Argued November 30, 2022

JUSTICE BLACKLOCK delivered the opinion of the Court.

JUSTICE LEHRMANN did not participate in the decision.

Clark Davis died in a terrible traffic accident on Interstate 35 near Salado. As Davis approached an overpass, a large piece of equipment carried on a flatbed trailer struck the overpass. The falling debris crushed Davis’s vehicle, and he died quickly. His estate, his mother, and his son brought wrongful death and survival claims against several defendants. The case proceeded to trial against one defendant, United Rentals. During jury selection, counsel for the plaintiffs stated that “the African-American female is the most favorable juror for this case.” This announced preference was consistent with the plaintiffs’ peremptory strikes of four white men and one Hispanic man. After a verdict for the plaintiffs, the district court rendered a substantial money judgment, which the court of appeals affirmed. We hold that a new trial is required. Most Batson claims ask courts to engage in the speculative enterprise of inferring race-based motivations from a record that is facially race neutral. This is the rare case in which the record contains an admission of counsel’s preference for jurors of a certain race.
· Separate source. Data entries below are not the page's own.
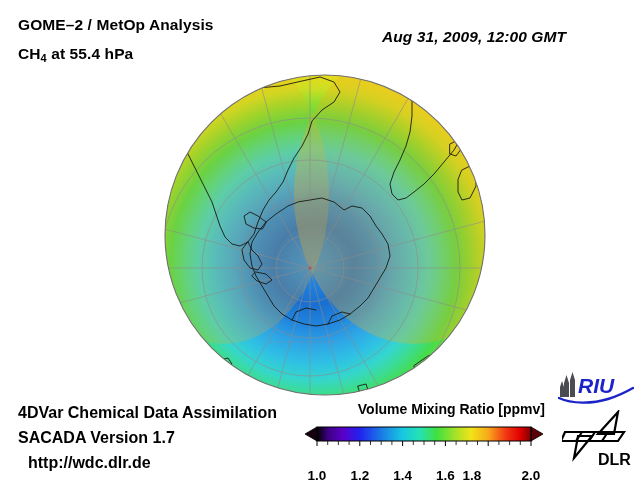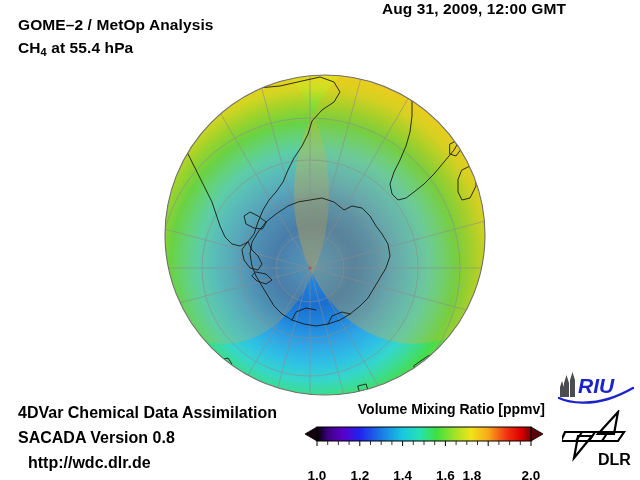"Aug 31, 2009, 12:00 GMT" #hdr-date { font-style: none -> italic; top: 0 -> 28px }
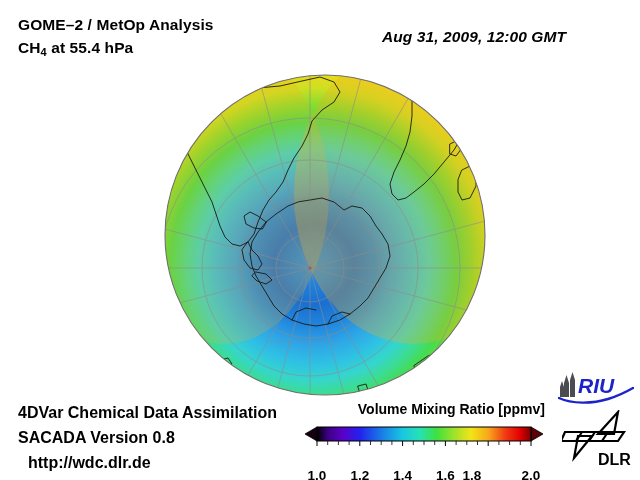"CH4 at 55.4 hPa" #hdr-species { top: 39px -> 45px }
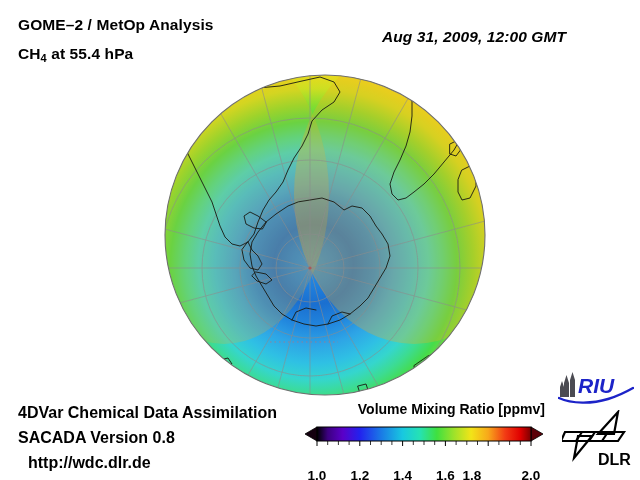"SACADA Version 0.8" div.foot { text: 0.8 -> 1.7 }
We last encountered such a record in Powers v. Palacios, in which counsel admitted that a juror’s race “figured into” the decision to strike her. 813 S.W.2d 489, 490 n.1 (Tex. 1991). We summarily ordered a new trial in that case, and we do the same today. In so doing, we do not impugn the integrity of the counsel involved in this case, who no doubt relied on conventional sources of insight into jury-selection strategy, such as the advice of jury consultants or feedback from focus groups. But consulting these sources for advice on the color of an ideal juror cannot help but undermine our judicial system’s obligation to provide race-neutral proceedings. This Court’s precedent insists that jury selection—which routinely involves venire panels as diverse as the population of Texas—must be conducted without regard to race, to the greatest extent possible. The expression on the record of a race-based preference, coupled with peremptory

2 strikes consistent with the stated preference, compels the conclusion that racial considerations impermissibly tainted the selection of this jury. The district court could have remedied this problem prior to trial, but it did not, so a new trial is required. In addition to resolving the jury-selection issue, we also hold that United Rentals is not entitled to rendition of judgment on its argument that it owed no common law tort duty to the plaintiffs. United Rentals is entitled, however, to rendition of judgment on Davis’s survival claim. The plaintiffs sought only pain-and-suffering damages for this claim, and there was no evidence at trial that would allow a reasonable juror to find that Davis suffered any such damages in the fleeting moments between the onset of the accident and his sudden passing. The case is remanded for a new trial on the plaintiffs’ remaining claims. I. A. United Rentals North America, Inc., is a nationwide equipment rental company with over one hundred branch locations throughout Texas. In March 2015, United Rentals decided to transport two large pieces of its equipment from a San Antonio branch to an Irving branch. One was a forklift with an attachment called a “boom arm.” The second was a “Genie S-125 boom lift.” The forklift was eight feet, three inches tall. It was considered an ordinary load that could be transported on an ordinary flatbed trailer. The Genie S-125 boom lift was ten feet, one inch tall. At this height, combined with the height of an ordinary flatbed trailer, the boom lift was considered oversized and therefore required a

3 special permit from the Texas Department of Motor Vehicles.1 Such a permit would have specified a suitable route for safe passage. No permit was obtained to transport the boom lift. United Rentals’ own “Transportation Guide” showed a maximum load height of eight feet, six inches for an ordinary flatbed trailer. Safely transporting the boom lift required a special trailer with a lower deck. Lares Trucking was hired to transport the forklift, and a company called “Truckin By the Wild West” was hired to transport the oversized load, the boom lift. Both loads were scheduled for transport on March 26, 2015. Lares driver Valentin Martinez arrived on the morning of March 26th with a conventional flatbed trailer. He met with Manuel Montez, a United Rentals operations manager. Martinez, speaking broken English, said he was there for a “boom.” Montez, who is bilingual, asked Martinez to provide a bill of lading (BOL) number, but Martinez did not have one. United Rentals requires a BOL before equipment is released because it helps ensure the equipment is transported by the correct carrier. Montez knew he needed to verify that the BOL number provided by Martinez matched the BOL number assigned to the equipment being transported, but he failed to do so. Martinez tried unsuccessfully to contact his supervisor to obtain a BOL number. Montez then called Julie Gainor, a United Rentals regional manager. He told Gainor that a driver was at the San Antonio branch to pick up a “boom” but did not have a BOL number. There was evidence

1 See TEX. TRANSP. CODE § 621.207; 43 TEX. ADMIN. CODE §§ 219.2(b)(43), .2(b)(46), .10.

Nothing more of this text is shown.